Despite Leuwenhoek’s prowess as a lens-maker, even he could not see viruses. They are about 1/100th the size of bacteria, much too small to be visualized by light microscopes, which because of the physics of light can magnify only thousands of times. Viruses weren’t visualized until 1931 with the invention of electron microscopes, which could magnify by the millions.

microscope dots

An image of the hepatitis virus courtesy of the electron microscope. E.H. Cook, Jr./CDC via Associated Press

A vast, previously unseen world

Leeuwenhoek and his successors opened up, by far, the largest realm of life. For example, all the bacteria on Earth outweigh humans by more than 1,100 times and outnumber us by an unimaginable margin.
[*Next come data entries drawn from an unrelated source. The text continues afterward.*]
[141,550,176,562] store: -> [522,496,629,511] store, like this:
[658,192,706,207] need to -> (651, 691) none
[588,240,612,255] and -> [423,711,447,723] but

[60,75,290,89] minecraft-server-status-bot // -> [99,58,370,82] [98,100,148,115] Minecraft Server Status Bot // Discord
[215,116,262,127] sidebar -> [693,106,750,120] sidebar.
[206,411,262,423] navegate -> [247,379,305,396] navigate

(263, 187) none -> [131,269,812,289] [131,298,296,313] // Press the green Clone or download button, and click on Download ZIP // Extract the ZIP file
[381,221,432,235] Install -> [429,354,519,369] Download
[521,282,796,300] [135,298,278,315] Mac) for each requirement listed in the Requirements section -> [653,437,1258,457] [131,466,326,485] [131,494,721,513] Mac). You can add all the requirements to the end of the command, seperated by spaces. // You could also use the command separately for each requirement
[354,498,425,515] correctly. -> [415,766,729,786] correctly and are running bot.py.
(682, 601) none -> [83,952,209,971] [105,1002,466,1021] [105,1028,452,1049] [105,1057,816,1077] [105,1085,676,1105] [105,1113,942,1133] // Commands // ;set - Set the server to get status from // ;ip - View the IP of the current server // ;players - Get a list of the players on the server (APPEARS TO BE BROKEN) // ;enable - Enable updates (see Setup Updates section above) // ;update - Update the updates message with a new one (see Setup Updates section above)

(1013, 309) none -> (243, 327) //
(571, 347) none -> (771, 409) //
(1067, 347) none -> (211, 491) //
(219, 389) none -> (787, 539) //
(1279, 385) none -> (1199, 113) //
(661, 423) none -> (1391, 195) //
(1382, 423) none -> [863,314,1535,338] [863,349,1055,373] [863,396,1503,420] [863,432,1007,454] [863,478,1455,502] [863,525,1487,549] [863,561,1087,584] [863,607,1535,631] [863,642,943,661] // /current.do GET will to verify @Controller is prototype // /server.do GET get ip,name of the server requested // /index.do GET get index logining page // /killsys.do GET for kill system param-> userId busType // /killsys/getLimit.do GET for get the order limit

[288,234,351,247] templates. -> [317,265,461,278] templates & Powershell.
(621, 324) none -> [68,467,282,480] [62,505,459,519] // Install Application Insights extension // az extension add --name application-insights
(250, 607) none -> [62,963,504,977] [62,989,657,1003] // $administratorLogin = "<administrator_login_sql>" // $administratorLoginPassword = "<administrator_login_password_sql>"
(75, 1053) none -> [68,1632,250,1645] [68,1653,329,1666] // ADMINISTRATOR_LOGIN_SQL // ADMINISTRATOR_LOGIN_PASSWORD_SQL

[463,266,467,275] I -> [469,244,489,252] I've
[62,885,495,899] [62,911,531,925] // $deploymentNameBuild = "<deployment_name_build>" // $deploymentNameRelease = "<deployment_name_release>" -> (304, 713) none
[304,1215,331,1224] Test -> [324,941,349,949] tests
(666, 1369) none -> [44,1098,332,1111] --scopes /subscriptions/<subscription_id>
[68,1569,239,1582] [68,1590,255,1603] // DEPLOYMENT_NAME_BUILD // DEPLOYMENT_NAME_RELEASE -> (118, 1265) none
There is fossil evidence that bacteria were among the first life forms on Earth, dating back over 3 billion years, and today it is thought the planet houses about 5 nonillion (1 followed by 30 zeroes) bacteria.

Some species of bacteria cause diseases, such as cholera, syphilis and strep throat; while others, known as extremophiles, can survive at temperatures beyond the boiling and freezing points of water, from the upper reaches of the atmosphere to the deepest points of the oceans. Also, the number of harmless bacterial cells on and in our bodies likely outnumber the human ones.

Viruses, which include the coronavirus SARS-CoV-2 that causes COVID-19, outnumber bacteria by a factor of 100, meaning there are more of them on Earth than stars in the universe. They, too, are found everywhere, from the upper atmosphere to the ocean depths.

human rhinovirus

A visualization of the human rhinovirus 14, one of many viruses that cause the common cold. Protein spikes are colored white for clarity. Thomas Splettstoesser, CC BY-SA

Strangely, viruses probably do not qualify as living organisms. They can replicate only by infecting other organisms’ cells, where they hijack cellular systems to make copies of themselves, sometimes causing the death of the infected cell.

It is important to remember that microbes such as bacteria and viruses do far more than cause disease, and many are vital to life. For example, bacteria synthesize vitamin B12, without which most living organisms would not be able to make DNA.

Likewise, viruses cause diseases such as the common cold, influenza and COVID-19, but they also play a vital role in transferring genes between species, which helps to increase genetic diversity and propel evolution. Today researchers use viruses to treat diseases such as cancer.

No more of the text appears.